◆ **TRY IT**:
Which lines in the records below contain the word "swatch"? Copy each one.

◆ **SUPPLIED MATERIAL**:

-*-

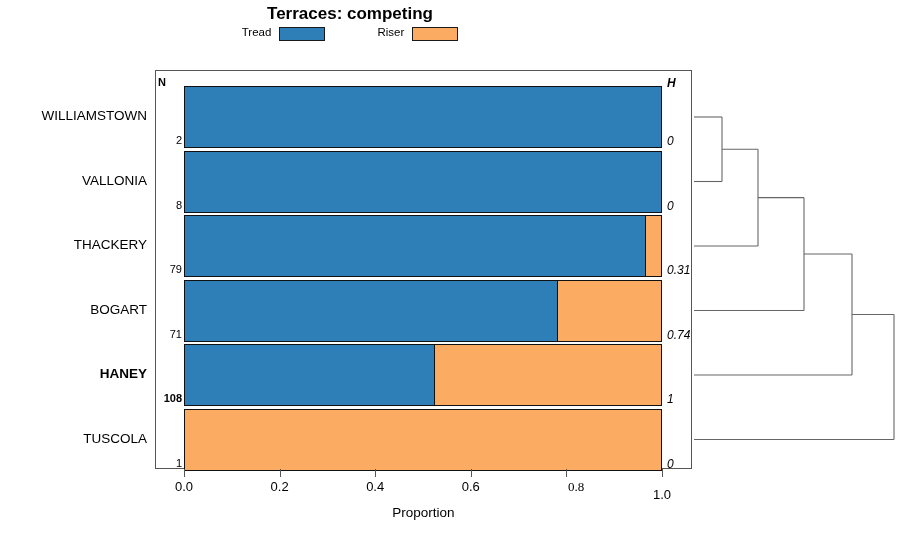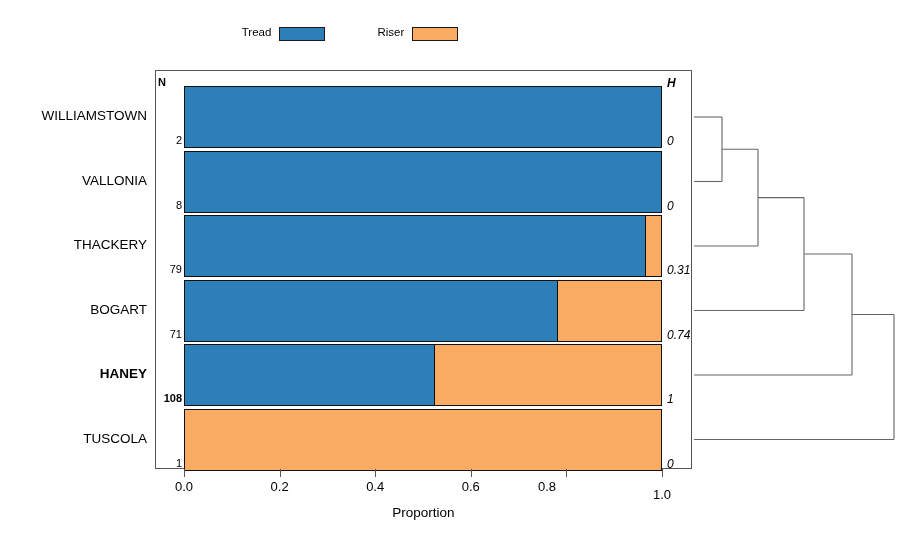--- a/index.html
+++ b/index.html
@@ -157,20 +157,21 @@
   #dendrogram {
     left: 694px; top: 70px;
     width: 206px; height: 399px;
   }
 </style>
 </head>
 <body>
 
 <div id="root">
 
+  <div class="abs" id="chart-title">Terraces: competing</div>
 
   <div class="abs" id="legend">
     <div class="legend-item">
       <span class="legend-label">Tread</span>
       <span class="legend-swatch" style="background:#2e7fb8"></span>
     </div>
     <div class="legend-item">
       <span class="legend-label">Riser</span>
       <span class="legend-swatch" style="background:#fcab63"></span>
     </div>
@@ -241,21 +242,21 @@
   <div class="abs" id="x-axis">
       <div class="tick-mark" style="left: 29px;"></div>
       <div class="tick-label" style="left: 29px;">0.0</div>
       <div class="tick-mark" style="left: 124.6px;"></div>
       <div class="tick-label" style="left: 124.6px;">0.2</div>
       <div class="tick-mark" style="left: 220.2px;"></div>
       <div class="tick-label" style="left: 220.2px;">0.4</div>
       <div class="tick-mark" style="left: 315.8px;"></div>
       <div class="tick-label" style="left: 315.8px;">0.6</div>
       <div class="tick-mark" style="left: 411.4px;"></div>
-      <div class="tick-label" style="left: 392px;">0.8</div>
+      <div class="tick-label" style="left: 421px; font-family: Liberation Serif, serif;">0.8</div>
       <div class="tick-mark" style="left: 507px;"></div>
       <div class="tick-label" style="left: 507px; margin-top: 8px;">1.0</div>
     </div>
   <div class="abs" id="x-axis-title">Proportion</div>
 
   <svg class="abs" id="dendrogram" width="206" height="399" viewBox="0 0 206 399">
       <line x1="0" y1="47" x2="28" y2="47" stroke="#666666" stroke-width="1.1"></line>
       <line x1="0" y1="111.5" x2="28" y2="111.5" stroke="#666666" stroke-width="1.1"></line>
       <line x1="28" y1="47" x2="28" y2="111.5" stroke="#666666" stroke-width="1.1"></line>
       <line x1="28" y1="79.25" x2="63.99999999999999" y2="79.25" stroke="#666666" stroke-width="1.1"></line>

-*-

◆ **EXERCISE RESPONSE**:
       <span class="legend-swatch" style="background:#2e7fb8"></span>
       <span class="legend-swatch" style="background:#fcab63"></span>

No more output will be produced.